Saturday, December 9, 2017

The pilgrimage of life is seldom like the movies


Dream Genie
In one of my favorite movies, Jeremiah Johnson, the ancient wisdom keeper Bear Claw Chris Lapp watches the progress of the beautifully ignorant Jeremiah as he deals with the wilderness in his pilgrimage to become a mountain man. After a long series of trials, Bear Claw gives him the ultimate accolade when he says, “You’ve come far, Pilgrim.”

I like the idea of being a pilgrim, of being on a pilgrimage, although that carries with it the idea of a destination. When I think of my journey, a few-days short of seventy-two years, I marvel at how far I’ve come but still wonder where I’m going.

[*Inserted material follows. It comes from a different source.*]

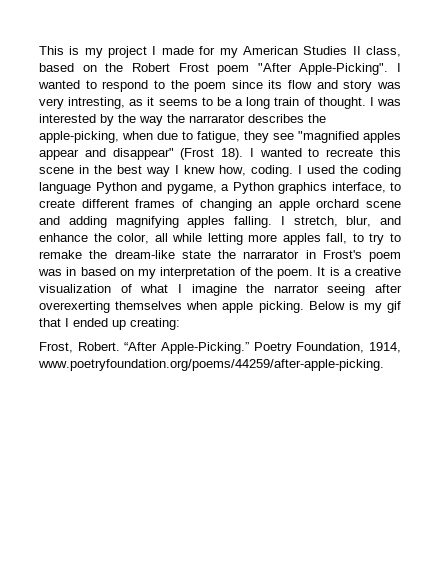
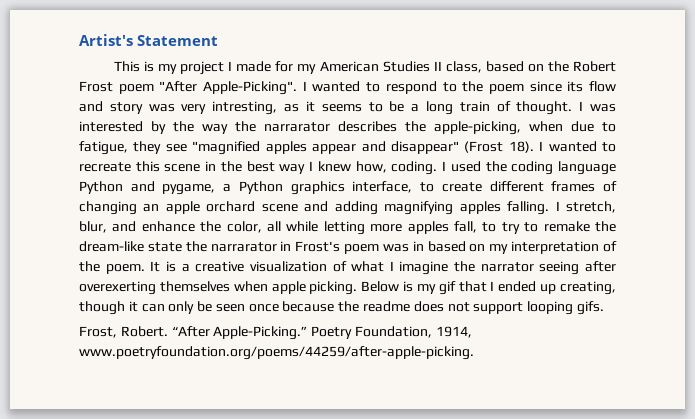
+ Artist's Statement
- Below is my gif that I ended up creating:
+ Below is my gif that I ended up creating, though it can only be seen once because the readme does not support looping gifs.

My earliest memories begin in the north woods of Washington … living in a tent. My dad, actually my step-father, my mother having ended her marriage to my birth father shortly after it began, for reasons she would never … or could never … reveal, was a DIY kind of guy. So, as we lived for six months in a large, Army-style tent, he built the garage for the would-be-but-never-actually-happened house. My few memories of that time include seeing grass grow up through the floor and hearing wolves howl when my dad went off to work and left my mother and me to deal with the immense, lonely darkness.

Jeremiah wanted to be a mountain man and he followed that certainty through trials long and challenging, gradually becoming what he imagined. When Bear Claw meets Jeremiah for the last time, he asks, “Were it worth the trouble?” Jeremiah, by now grizzled and worn, mere grunts, “Huh! What trouble?”
Joyce Wycoff, age three

Certainty is easier in movies. 

My own path, or pilgrimage, seems to be more a long series of dead ends, marked by signs saying, “Try something else.” But, at each turn, there was a token, a gift, a learning, something revealed. When I look at the only known professional photo of my childhood, I see that same beautiful ignorance of what lay ahead, of who I would become, am still becoming.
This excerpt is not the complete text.